Putting People on the Map: JPMorgan Chase Commits to Missing Maps Initiative


JPMorgan Chase contributes to the Missing Maps Project to facilitate digital mapping around the world.

The Problem

Many of the world's most vulnerable communities are not even “on the map,” creating a large challenge for humanitarian organizations and disaster responders. In order to better execute rescue and relief efforts, it is crucial for all communities to be digitally mapped. By doing so, it’s easier for first responders to analyze hazards, mitigate threats, and respond quickly. Digital mapping can facilitate coordination between government partners and humanitarian organizations to enhance overall service. 

Recognizing this need, the Missing Maps Project was born in October 2014. The project is a collaboration between the American Red Cross, British Red Cross, Doctors Without Borders, and the Humanitarian OpenStreetMap Team. Their mission is to map more than 20 million of the world’s poorest and most vulnerable communities. In just one and a half years, Missing Maps has engaged over 5,600 volunteers, made 17.5 million edits, and mapped 2 million buildings. These milestones have added up to putting 8 million people on the map.

JPMorgan Chase’s Commitment

JPMogran Chase (JPMC) has decided to further these efforts by making a sizeable commitment to the Red Cross’ Missing Maps Initiative. JPMC will support 12-15 mapping events over the course of 18 months. JPMC also hosted its first Map-a-thon on January 28, 2016 at its Brooklyn campus. During these Map-a-thons, JPMorgan Chase employees have the opportunity to gather and virtually map disaster-prone areas in Colombia, Indonesia, Peru, the Philippines, South Africa, and Vietnam.

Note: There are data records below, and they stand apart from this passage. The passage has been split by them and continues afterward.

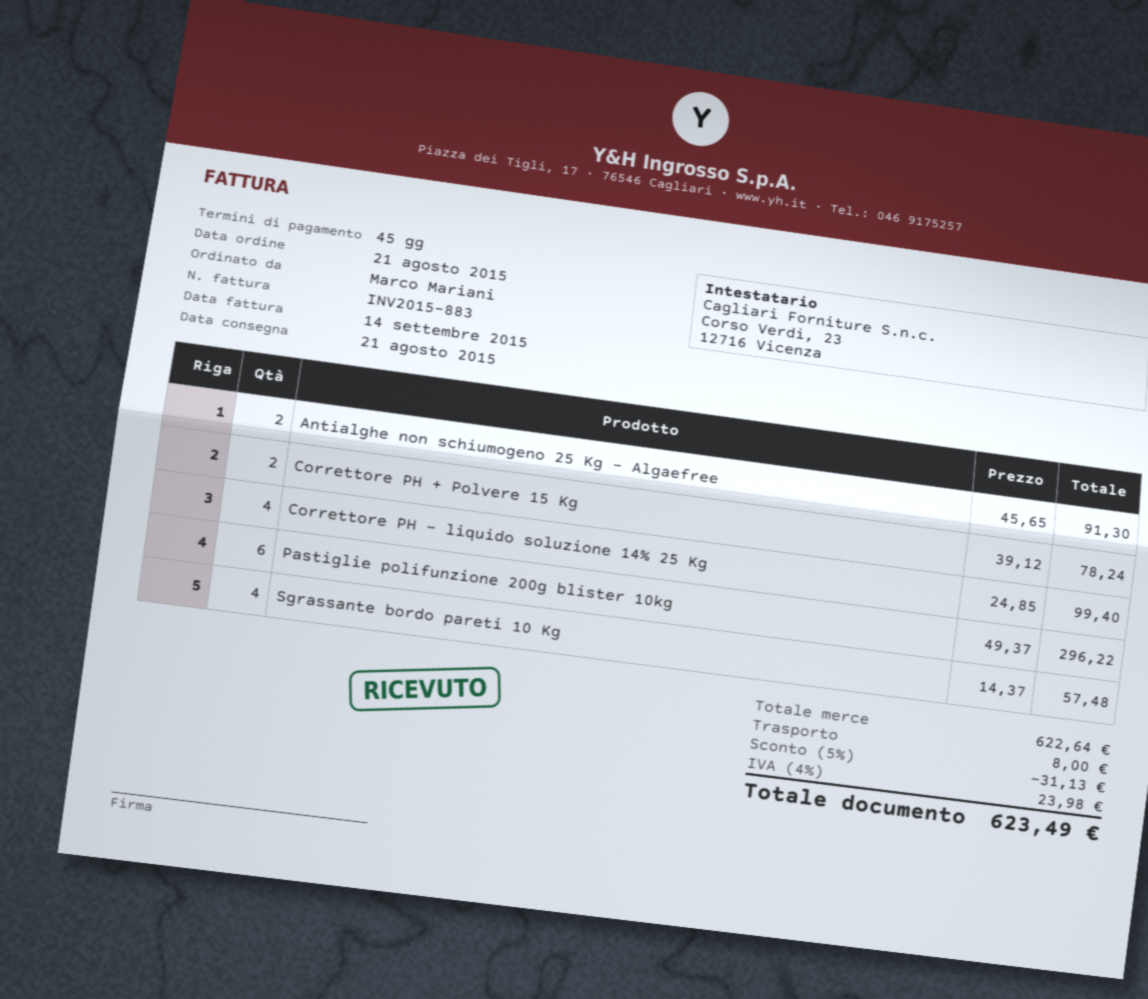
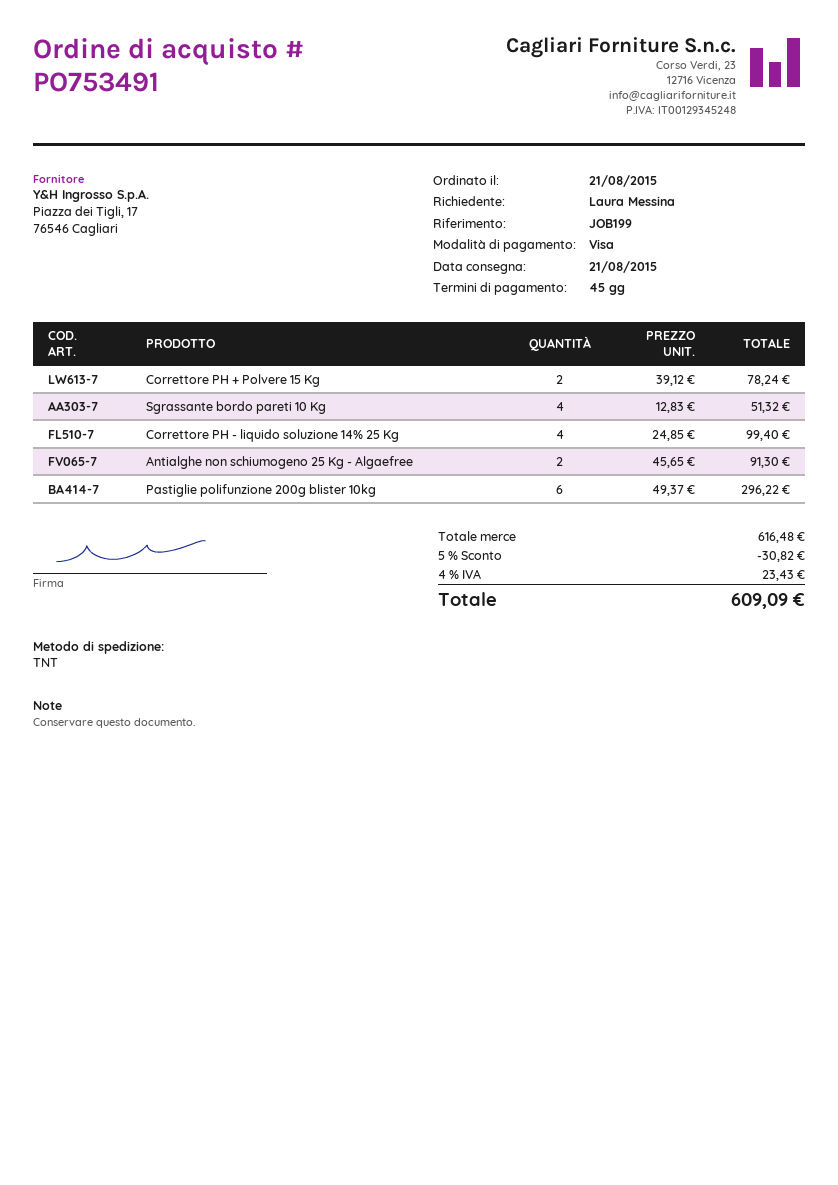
ordered by: Marco Mariani -> Laura Messina
Sgrassante bordo pareti 10 Kg: 4 x 14.37 = 57.48 -> 4 x 12.83 = 51.32
subtotal: 622.64 -> 616.48
discount: 5% = 31.13 -> 5% = 30.82
shipping: 8.00 -> none
tax: 4% = 23.98 -> 4% = 23.43
total: 623.49 -> 609.09

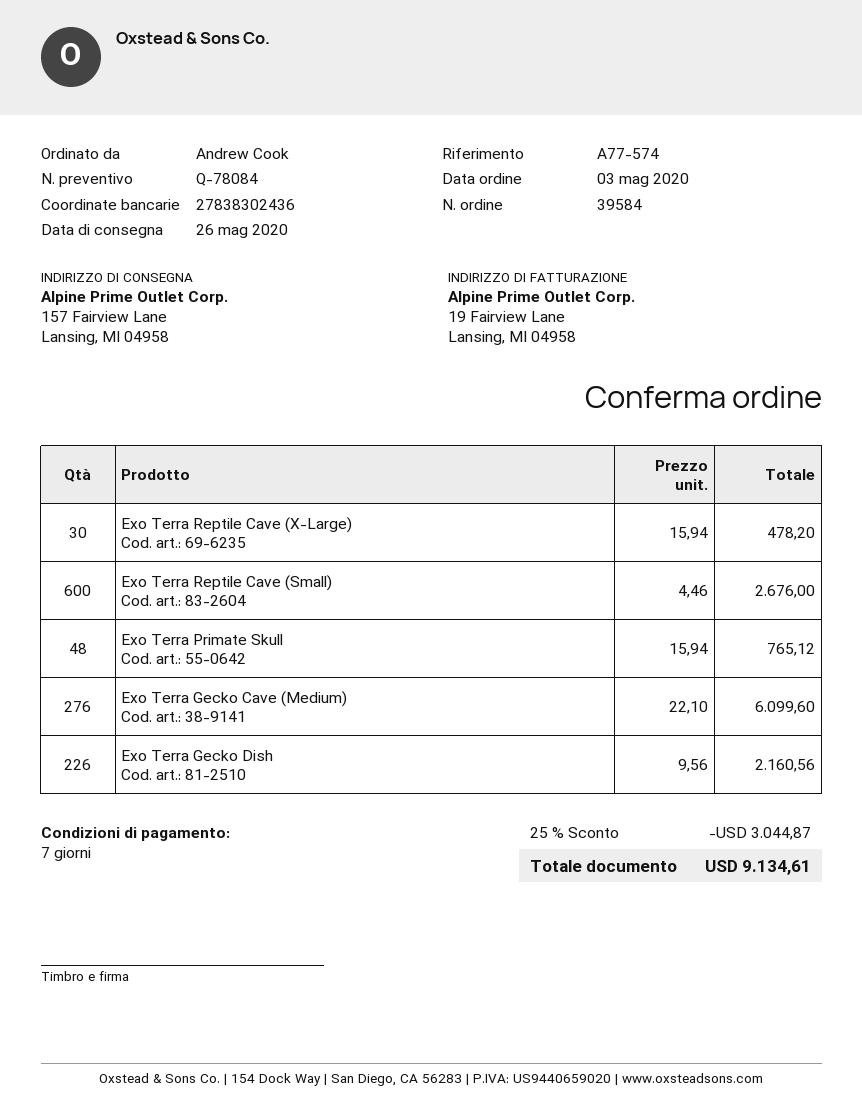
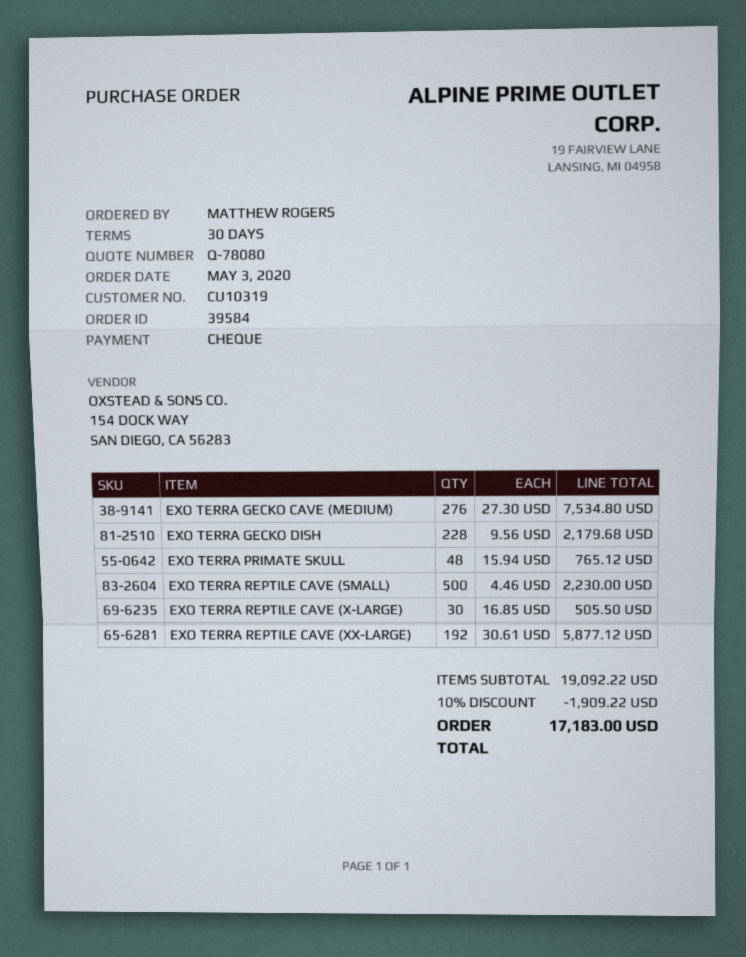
quote number: Q-78084 -> Q-78080
payment terms: 7 days -> 30 days
ordered by: Andrew Cook -> MATTHEW ROGERS
Exo Terra Reptile Cave (X-Large): 30 x 15.94 = 478.20 -> 30 x 16.85 = 505.50
Exo Terra Reptile Cave (Small): 600 x 4.46 = 2676.00 -> 500 x 4.46 = 2230.00
Exo Terra Gecko Cave (Medium): 276 x 22.10 = 6099.60 -> 276 x 27.30 = 7534.80
Exo Terra Gecko Dish: 226 x 9.56 = 2160.56 -> 228 x 9.56 = 2179.68
EXO TERRA REPTILE CAVE (XX-LARGE): none -> 192 x 30.61 = 5877.12
discount: 25% = 3044.87 -> 10% = 1909.22
total: 9134.61 -> 17183.00

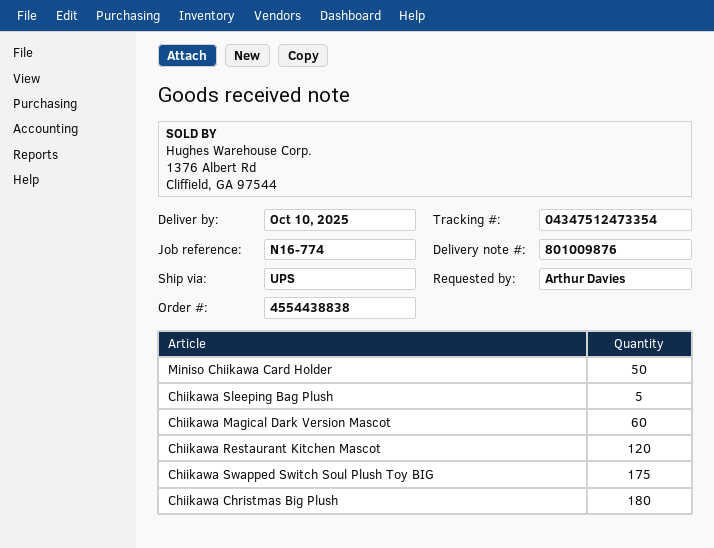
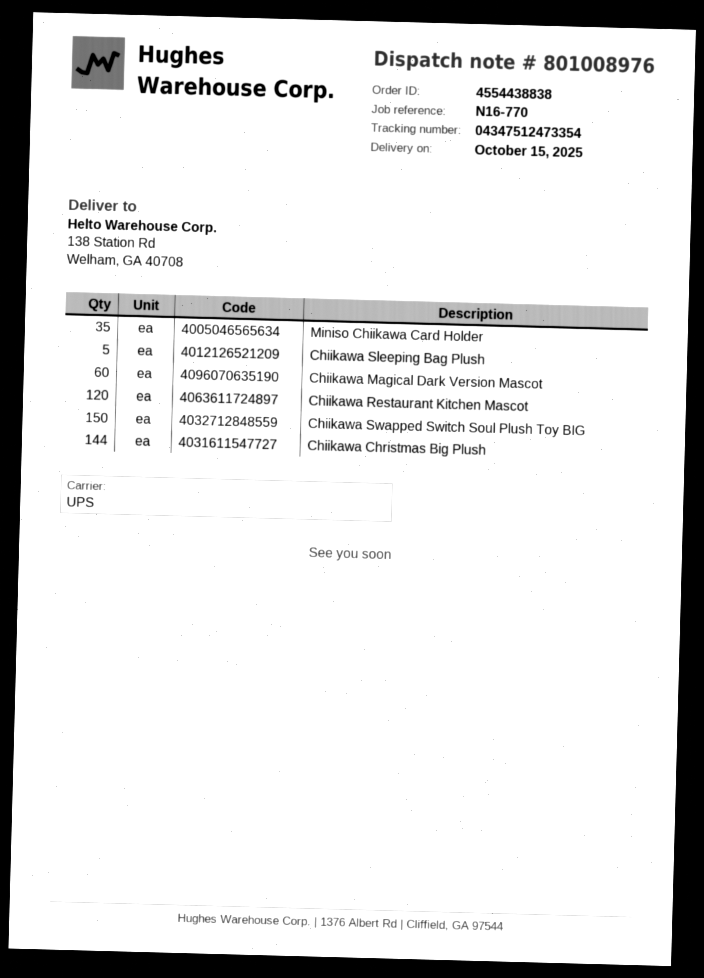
delivery note number: 801009876 -> 801008976
delivery date: 2025-10-10 -> 2025-10-15
reference: N16-774 -> N16-770
Miniso Chiikawa Card Holder: 50 -> 35
Chiikawa Swapped Switch Soul Plush Toy BIG: 175 -> 150
Chiikawa Christmas Big Plush: 180 -> 144

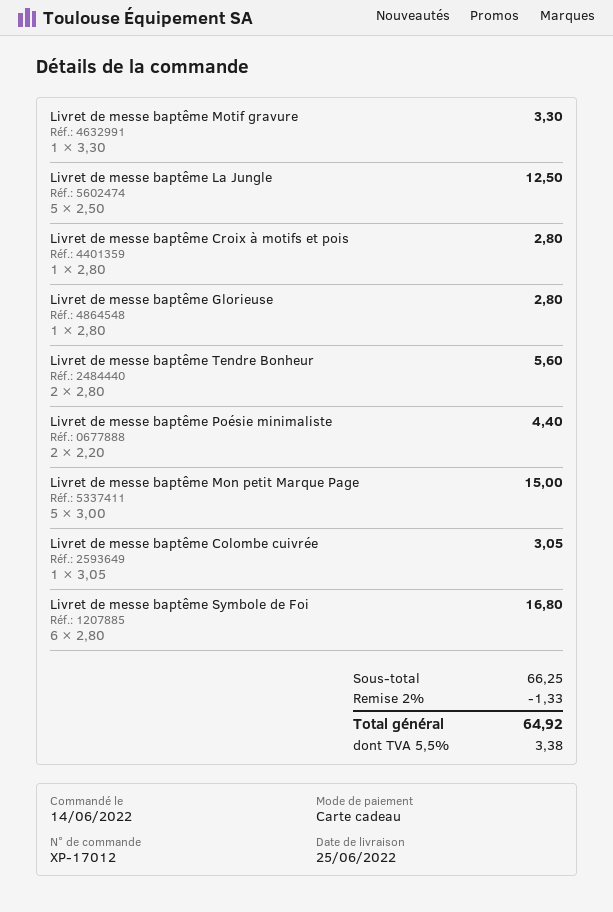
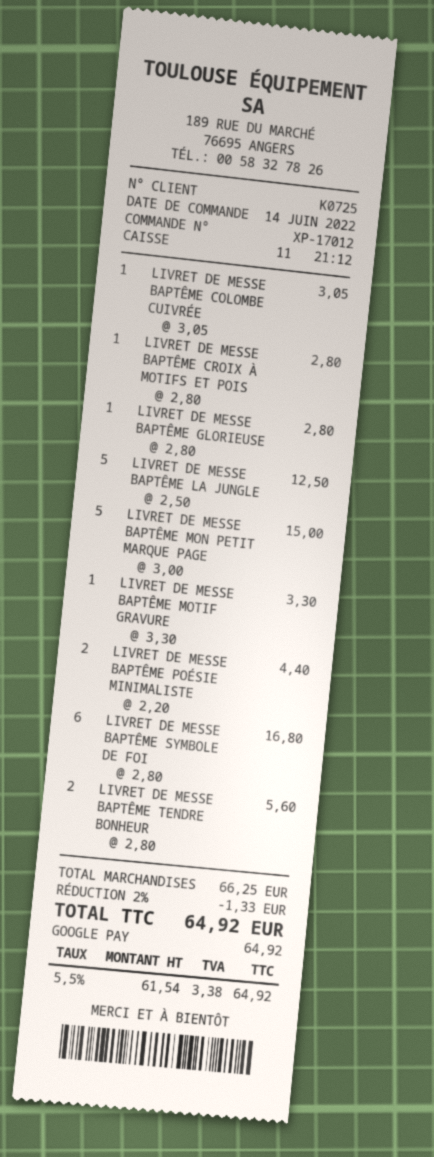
payment method: gift card -> Google Pay

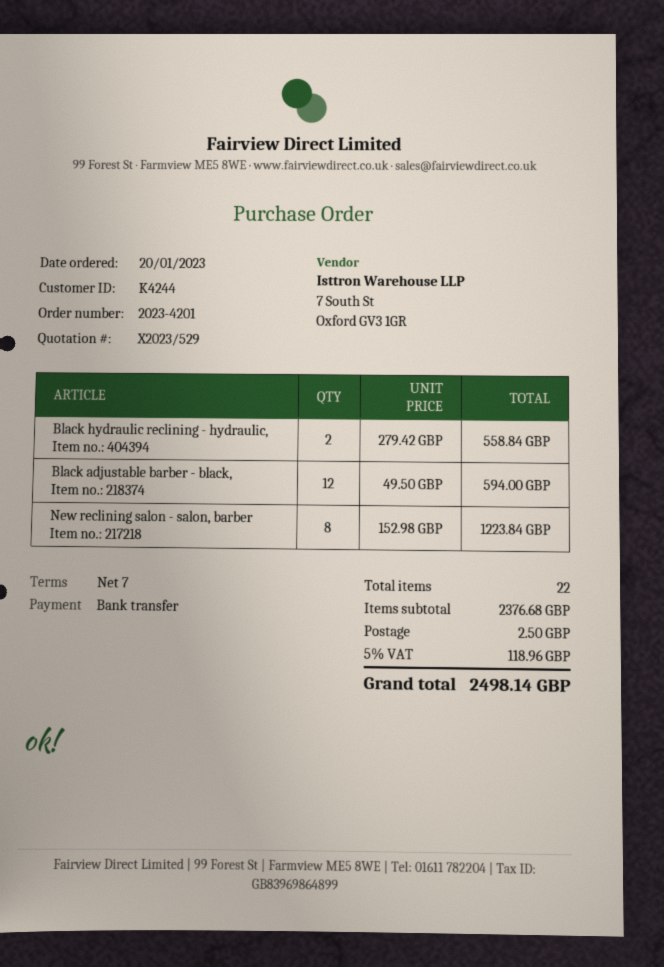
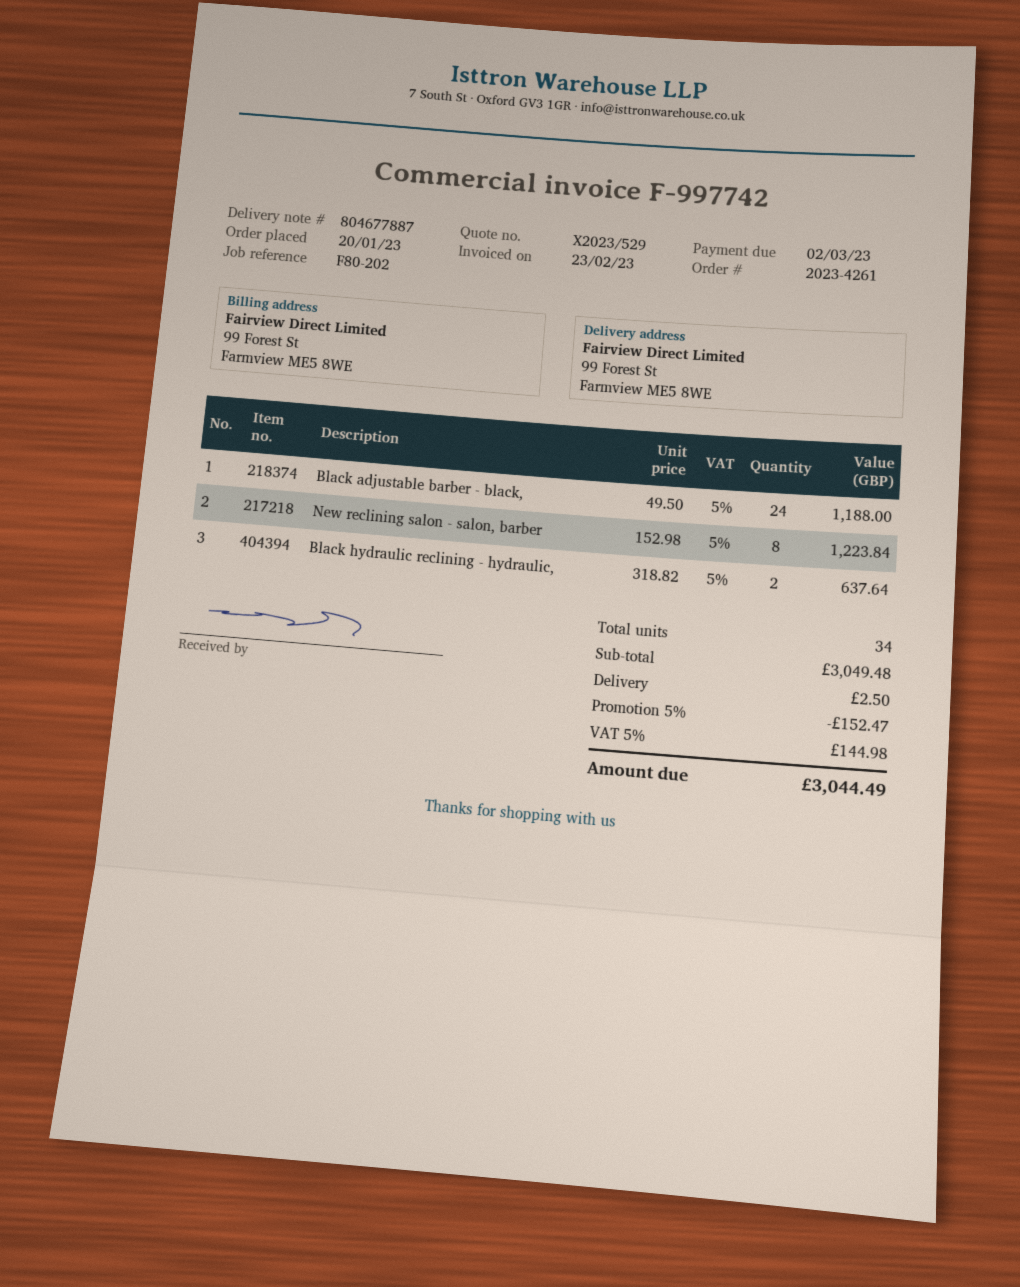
order number: 2023-4201 -> 2023-4261
Black hydraulic reclining - hydraulic,: 2 x 279.42 = 558.84 -> 2 x 318.82 = 637.64
Black adjustable barber - black,: 12 x 49.50 = 594.00 -> 24 x 49.50 = 1188.00
total quantity: 22 -> 34
subtotal: 2376.68 -> 3049.48
discount: none -> 5% = 152.47
tax: 5% = 118.96 -> 5% = 144.98
total: 2498.14 -> 3044.49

But how does this work? Laptops are used to digitally trace streets, buildings, lakes, and mountains to create an accurate image of a region. Local residents and Red Cross volunteers can then verify the mapping work by visiting communities in those regions. Everything is labeled in the local language and added to OpenStreetMap, which is then accessible to government and humanitarian organizations.

The Impact and Mission

The impact and global reach of these Map-a-thons was apparent following the Nepal Earthquake. Within 20 days, 6,456 volunteers around the world worked together to make 13,089,247 edits and additions on to the map. Each volunteer’s determination allowed responders to better reach disaster areas and strengthened Nepal. 

All support for and efforts towards the Missing Maps Project help build resilience against future disasters. The need for mapping data is apparent as it provides first responders with better tools and resources to organize effective relief efforts. JPMC’s commitment will undoubtedly help fill this need and advance Red Cross’ Missing Maps Initiative.